亡國の孤城Ⅱ ~デイファレト・無人の玉座~

訳が分からない…と、怪訝な表情を浮かべるローアン。

ここでこうやって敵対している事がおかしい目の前の少女は、問答無用と言わんばかりに鎚を構えた。

「………別に…好き好んで老いぼれじじいなんかに従っている訳じゃないわ…!………この国の王族がいなくなる事で何が起こるかなんて……知った事じゃない。
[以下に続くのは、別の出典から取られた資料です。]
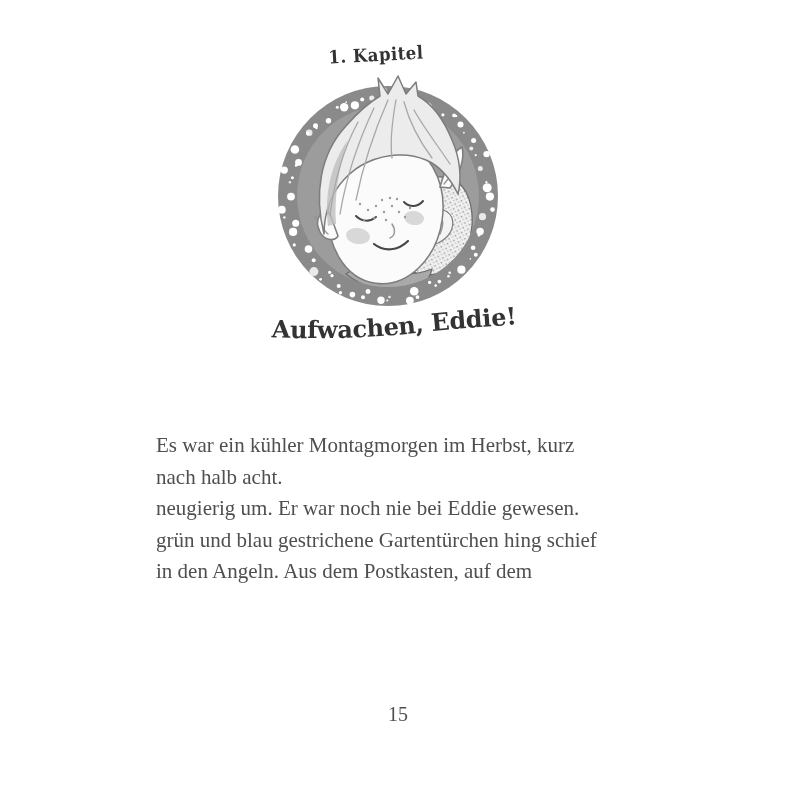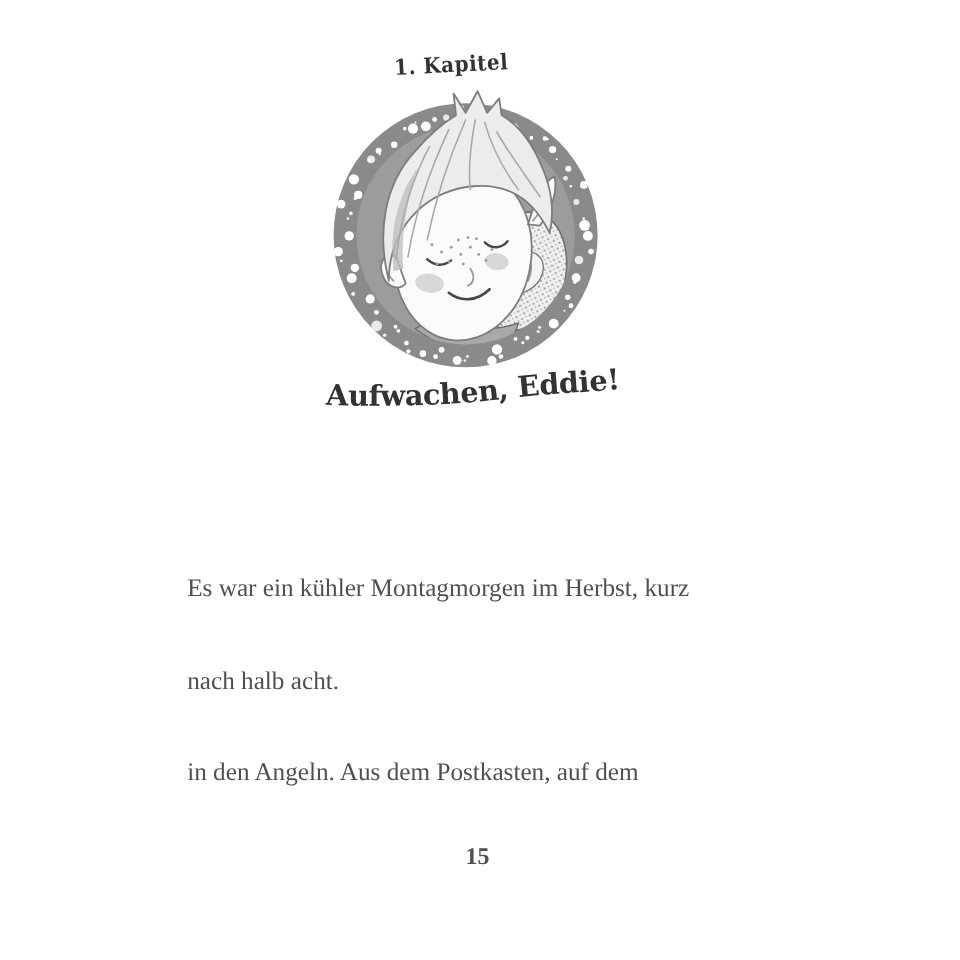"Es war ein kühler Montagmorgen" .line { margin-top: 45px -> none }
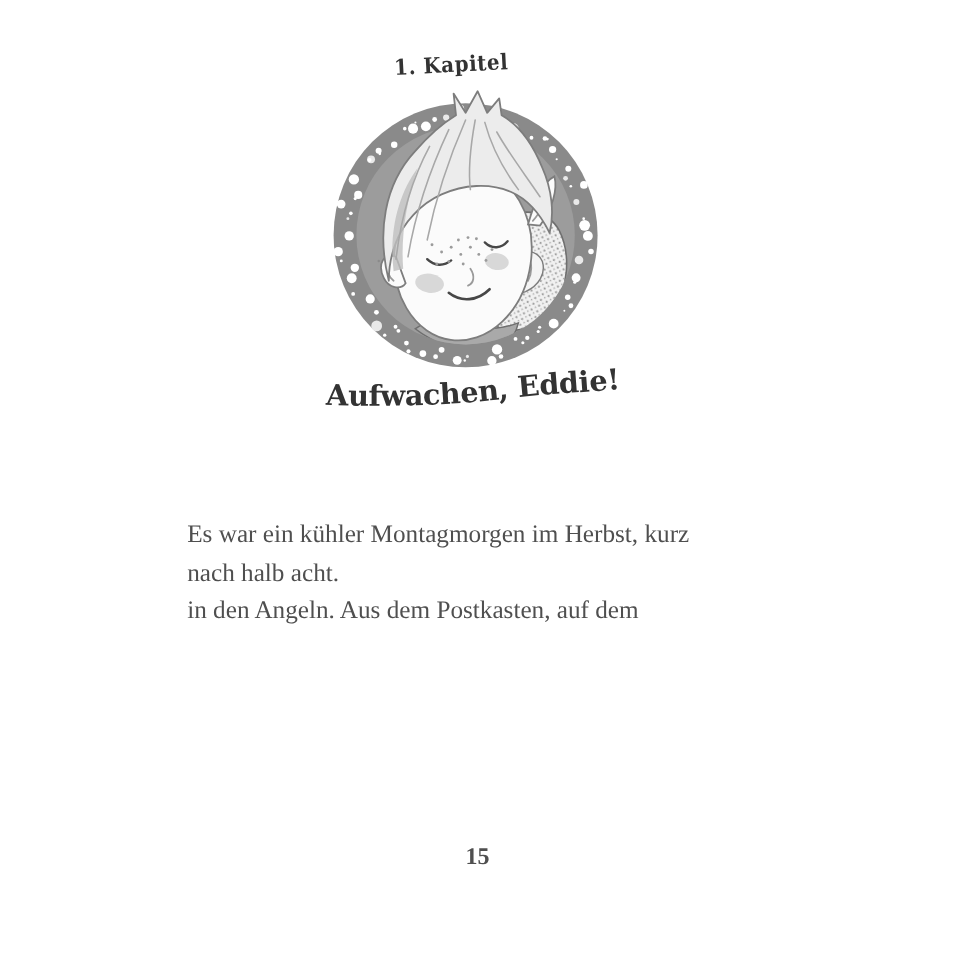"neugierig um. Er war noch" div.line { html: none -> <div>neugierig um. Er war noch nie bei Eddie gewesen.</div> }
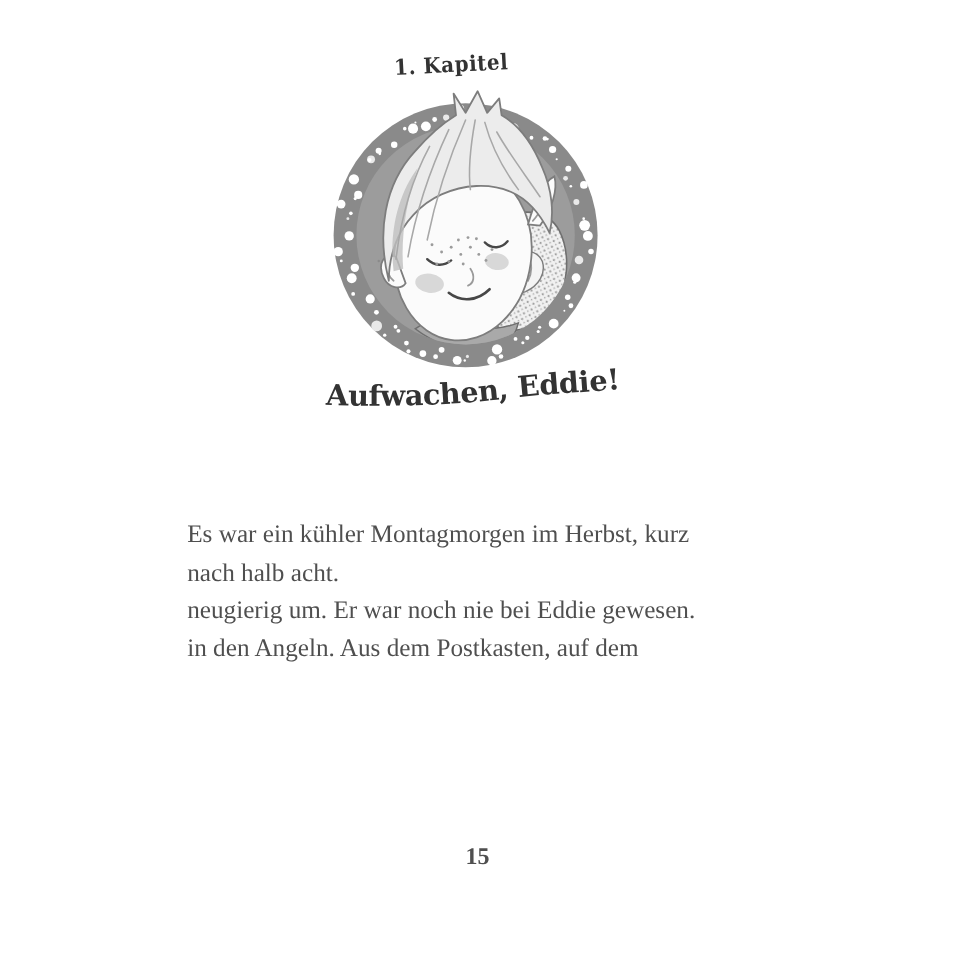"grün und blau gestrichene Gartentürchen" div.line { html: none -> <div>grün und blau gestrichene Gartentürchen hing schief</div> }
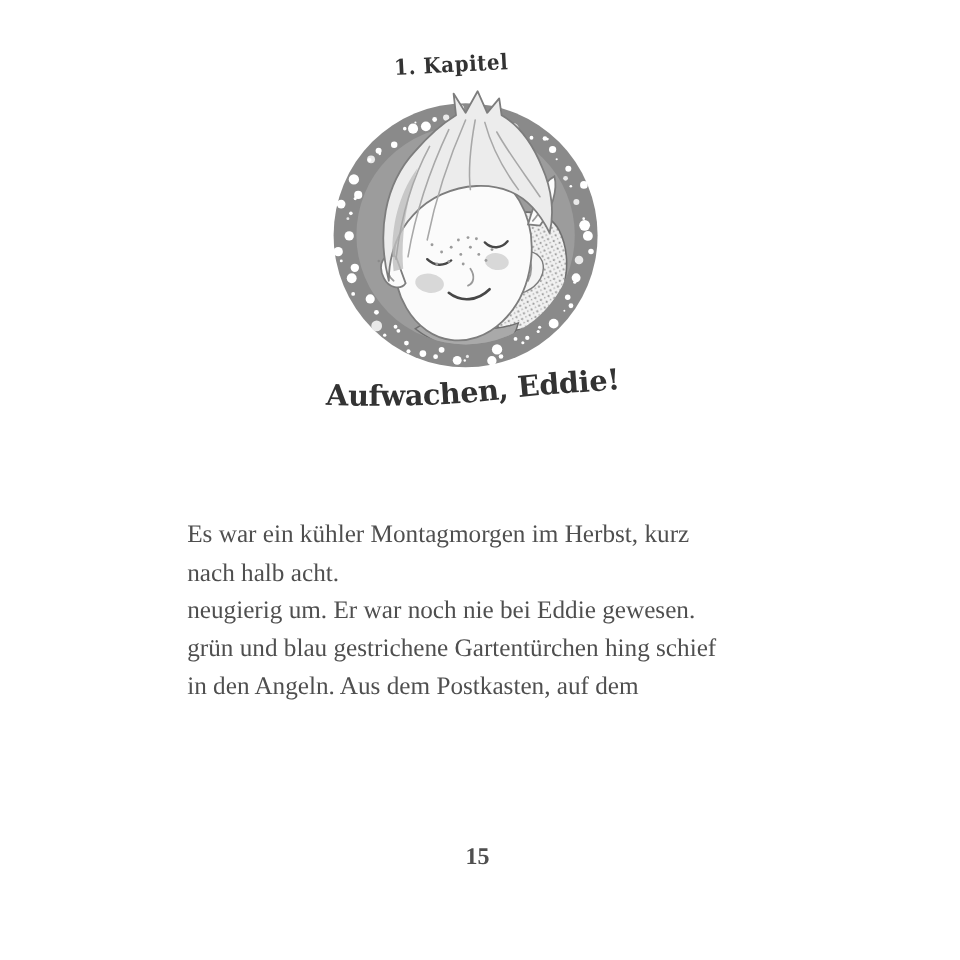"15" .page-number { font-weight: bold -> none }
あたしには、あたしの………願いがあるのよ…」










そうだ。

こんな女の相手をしている場合じゃない。



あの子供一人を殺せば。

あの一人だけが死ねば。















(………………お父様……もうすぐ、もうすぐ………出して…差し上げるから…)













「………邪魔、なのよ…!!」

両手で鎚を握り直し、ドールは真っ直ぐローアンに突っ込んで来た。

こちらに飛来する鉄の塊は、吹雪諸共空気を殴る様に勢いよく振られた。


(………願いだか何だか知らないが……)

あらゆる方向から向かってくる鎚を全て紙一重で避けながら、ローアンは眉をひそめる。




(………デイファレの王族を殺してしまえば、元も子も無いという事を………分かっているのか…?)



そんな推測が、ローアンの脳裏を掠めた。

………創造神アレスからの御告げは、一言で言えば崩れた三大国の秩序を正せ……という命だった。

それを破る事は即ち………世界の崩壊を意味する。

そんな洒落にならない事実を知っている上で、この少女はこんな事をしているのだろうか。